Version comparison data
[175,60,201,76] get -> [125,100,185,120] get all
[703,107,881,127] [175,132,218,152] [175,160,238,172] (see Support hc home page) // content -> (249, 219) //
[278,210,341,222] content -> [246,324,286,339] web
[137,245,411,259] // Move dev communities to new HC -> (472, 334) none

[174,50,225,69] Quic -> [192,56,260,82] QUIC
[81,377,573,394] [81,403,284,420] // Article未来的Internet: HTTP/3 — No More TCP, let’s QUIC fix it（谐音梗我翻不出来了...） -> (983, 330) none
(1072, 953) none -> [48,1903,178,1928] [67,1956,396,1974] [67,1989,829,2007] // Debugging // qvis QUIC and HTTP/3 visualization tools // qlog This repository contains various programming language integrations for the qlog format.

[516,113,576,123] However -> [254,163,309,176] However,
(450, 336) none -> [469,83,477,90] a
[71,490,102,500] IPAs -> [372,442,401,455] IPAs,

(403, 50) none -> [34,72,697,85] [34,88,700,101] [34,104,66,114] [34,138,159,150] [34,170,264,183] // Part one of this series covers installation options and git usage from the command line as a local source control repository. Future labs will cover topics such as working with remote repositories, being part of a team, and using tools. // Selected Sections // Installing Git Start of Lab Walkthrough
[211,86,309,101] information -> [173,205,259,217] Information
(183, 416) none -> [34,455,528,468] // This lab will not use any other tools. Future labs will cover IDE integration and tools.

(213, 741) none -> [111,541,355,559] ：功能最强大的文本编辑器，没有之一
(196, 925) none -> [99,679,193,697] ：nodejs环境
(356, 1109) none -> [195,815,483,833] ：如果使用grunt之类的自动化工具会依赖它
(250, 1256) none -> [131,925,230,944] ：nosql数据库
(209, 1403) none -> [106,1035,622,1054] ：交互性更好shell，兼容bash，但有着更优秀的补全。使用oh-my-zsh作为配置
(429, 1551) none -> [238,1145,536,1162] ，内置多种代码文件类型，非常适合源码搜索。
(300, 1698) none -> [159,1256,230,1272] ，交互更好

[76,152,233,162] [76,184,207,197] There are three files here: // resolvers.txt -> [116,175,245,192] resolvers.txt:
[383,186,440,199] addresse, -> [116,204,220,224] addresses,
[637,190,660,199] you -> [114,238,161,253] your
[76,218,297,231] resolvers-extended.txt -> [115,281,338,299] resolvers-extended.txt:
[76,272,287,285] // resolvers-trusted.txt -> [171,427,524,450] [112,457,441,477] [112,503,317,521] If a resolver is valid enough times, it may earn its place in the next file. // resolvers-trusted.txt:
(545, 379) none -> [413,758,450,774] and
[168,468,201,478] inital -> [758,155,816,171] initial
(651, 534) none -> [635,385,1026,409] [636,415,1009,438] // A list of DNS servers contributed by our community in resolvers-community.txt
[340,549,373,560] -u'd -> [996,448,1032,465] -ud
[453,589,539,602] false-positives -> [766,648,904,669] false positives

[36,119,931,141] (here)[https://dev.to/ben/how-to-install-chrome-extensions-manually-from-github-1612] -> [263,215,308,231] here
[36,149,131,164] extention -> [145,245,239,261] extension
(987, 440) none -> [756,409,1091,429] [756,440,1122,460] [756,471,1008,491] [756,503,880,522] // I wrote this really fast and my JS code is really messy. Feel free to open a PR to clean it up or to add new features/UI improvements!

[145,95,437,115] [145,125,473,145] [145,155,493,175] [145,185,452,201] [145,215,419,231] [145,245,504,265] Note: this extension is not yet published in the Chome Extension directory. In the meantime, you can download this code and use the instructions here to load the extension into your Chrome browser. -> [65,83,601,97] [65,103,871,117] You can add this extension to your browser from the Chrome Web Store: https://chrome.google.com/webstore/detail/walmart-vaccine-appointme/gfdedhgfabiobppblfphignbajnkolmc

**ACTIVITY**
Write down again, exactly as given, only the lines above that fall from the line with "(250, 1256) none" to the line with "(300, 1698) none -> [159,1256,230,1272] ，交互更好", inclusive.

**SOLVED EXERCISE**
(250, 1256) none -> [131,925,230,944] ：nosql数据库
(209, 1403) none -> [106,1035,622,1054] ：交互性更好shell，兼容bash，但有着更优秀的补全。使用oh-my-zsh作为配置
(429, 1551) none -> [238,1145,536,1162] ，内置多种代码文件类型，非常适合源码搜索。
(300, 1698) none -> [159,1256,230,1272] ，交互更好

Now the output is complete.